Lonsdale v University of Sydney [2015] NSWCATAP 277
Texts Cited: Nil
Category:Procedural and other rulings
Parties: ALL (Applicant)
Sydney Local Health District (Respondent)
Representation:

ALL (Applicant in person)
Crown Solicitor (Respondent)

  C Higgins, Information and Privacy Commission
File Number(s): 2018/00381439
Publication restriction: Disclosure of the name of the applicant is prohibited

REASONS FOR DECISION

  1. The applicant “ALL” applied to the Tribunal on 11 December 2018 under s 55 of the Privacy and Personal Information Protection Act 1998 (the PPIP Act) and s 21 of the Health Records and Information Privacy Act 2002 (the HRIP Act) for review of conduct the subject of an Internal Review by the respondent Sydney Local Health District (SLHD) dated 16 November 2018. At his request, the Tribunal has issued a number of summonses. The respondent SLHD and the Information and Privacy Commission (IPC) have applied to have the summonses for production of documents addressed to them set aside.

Background

  1. The applicant ALL was an involuntary patient at the Missenden Psychiatric Unit (MPU) of Royal Prince Alfred Hospital (a facility of Sydney Local Health District), admitted on the evening of 18 August 2007 and discharged on 20 August 2007.

The 2012 Internal Review and 2014 Tribunal proceedings

  1. In 2012 ALL applied for internal review of conduct of employees of the SLHD, which he asserted was in breach of a health privacy principle (HPP) under Sch 1 of the HRIP Act, in regard to the accuracy of documentation and the secure retention of his medical record. The Internal Review completed on 23 July 2012 concluded that there had been a breach of HPP 5: retention and security and HPP 9: accuracy, and detailed proposed remedial actions, including an apology, an audit of compliance, and other steps to flag that the medical record held by the respondent is incomplete.

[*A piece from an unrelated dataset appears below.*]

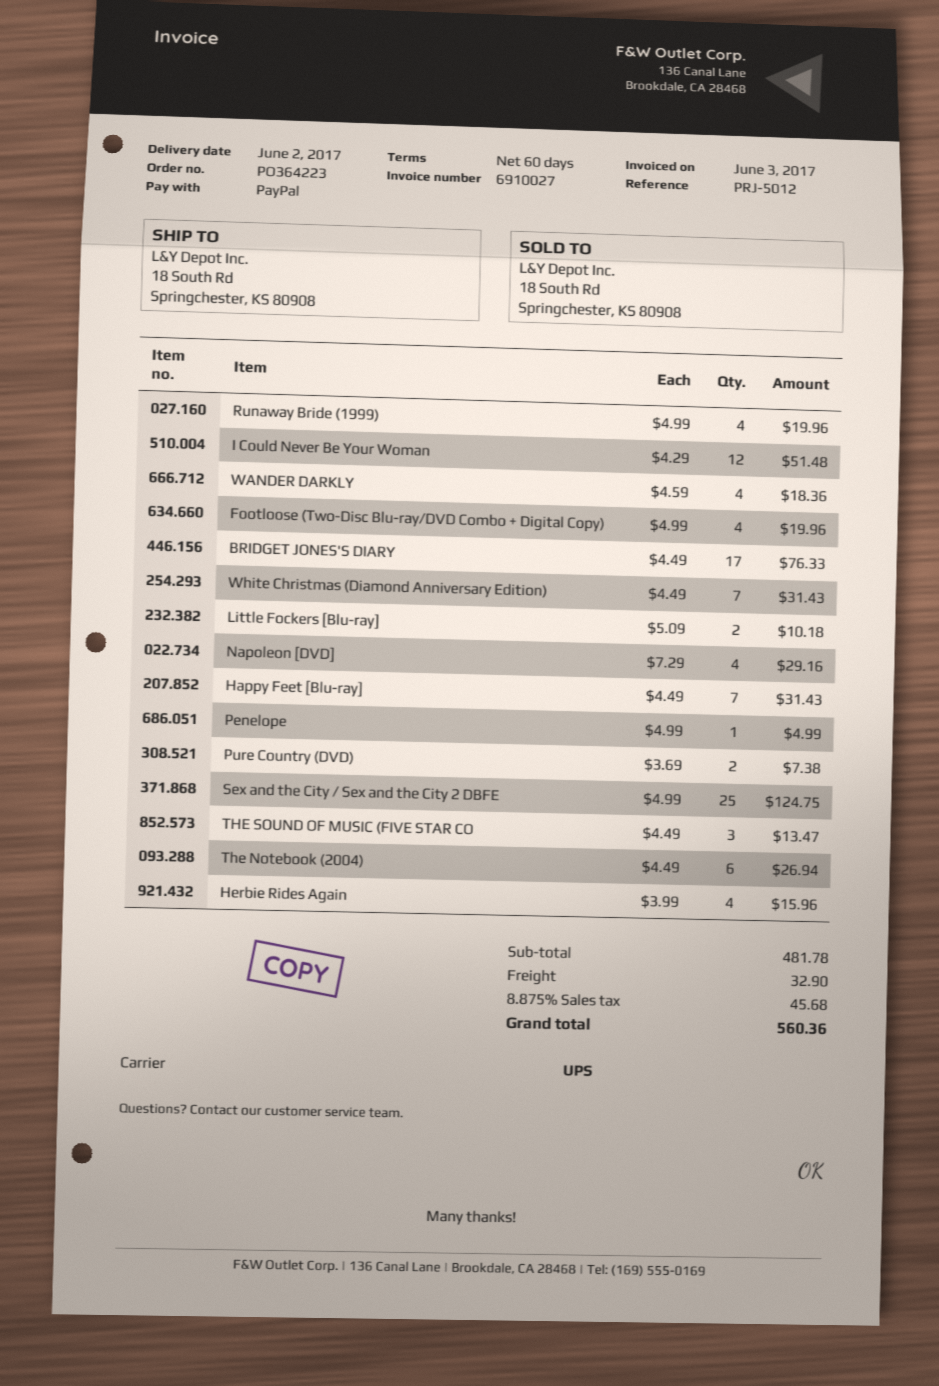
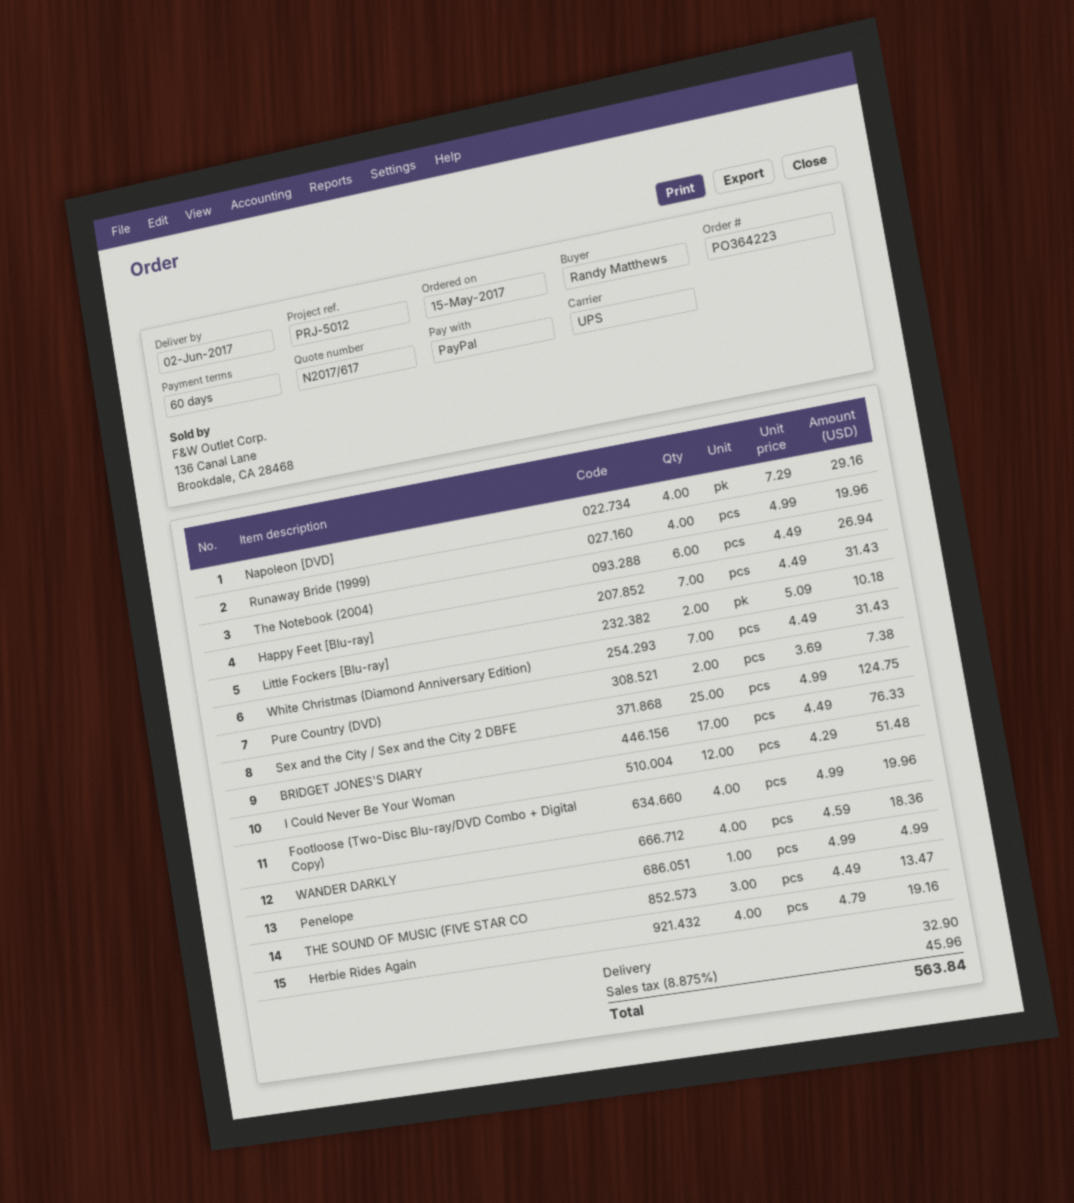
Herbie Rides Again: 4 x 3.99 = 15.96 -> 4 x 4.79 = 19.16
tax: 8.875% = 45.68 -> 8.875% = 45.96
total: 560.36 -> 563.84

  2. ALL applied to the former Administrative Decisions Tribunal for review, maintaining that there was a breach of HPP 9 and 5 in the use and security of his health information. That application related to records of the circumstances leading to the applicant’s admission, documented on forms under the Mental Health Act 1990 by the police officers who brought the applicant to the MPU; records made by Dr Allan, the on-duty psychiatric registrar who assessed the applicant, including a medical report under s 29 of the Mental Health Act; an assessment made by Dr Holton, another psychiatrist employed by the respondent; notes made by the discharge nurse on the discharge documents; and records made by an administrative clinical coder, a Coding/DRG Summary Report.

  3. In ALL v Sydney Local Health District [2014] NSWCATAD 4, decided on 28 January 2014, Principal Member Higgins concluded that there was no breach of the health privacy principles in cl 9 of Schedule 1 of the HRIP Act; that the conduct of the respondent in relation to a missing discharge summary and case history notes was a breach of the health privacy principle in cl 5(1)(c) of Schedule 1 of the HRIP Act; and that the applicant had failed to establish that he had suffered any loss or damage as a result of the breach of cl 5(1)(c), or that any loss was minimal and it was not appropriate to make an order for compensation. Principal Member Higgins decided to take no further action on the matter.

  4. In the course of her reasons Principal Member Higgins noted that ALL had not, in the internal review the subject of those proceedings, requested that the records he claimed to be inaccurate be amended. The question as to the accuracy and amendment of the discharge diagnosis in the Continuity of Care Form and that contained in the Coding/DRG Summary Report remained an issue. Principal Member Higgins recommended that actions be taken by SLHD to discuss and make the requested amendments.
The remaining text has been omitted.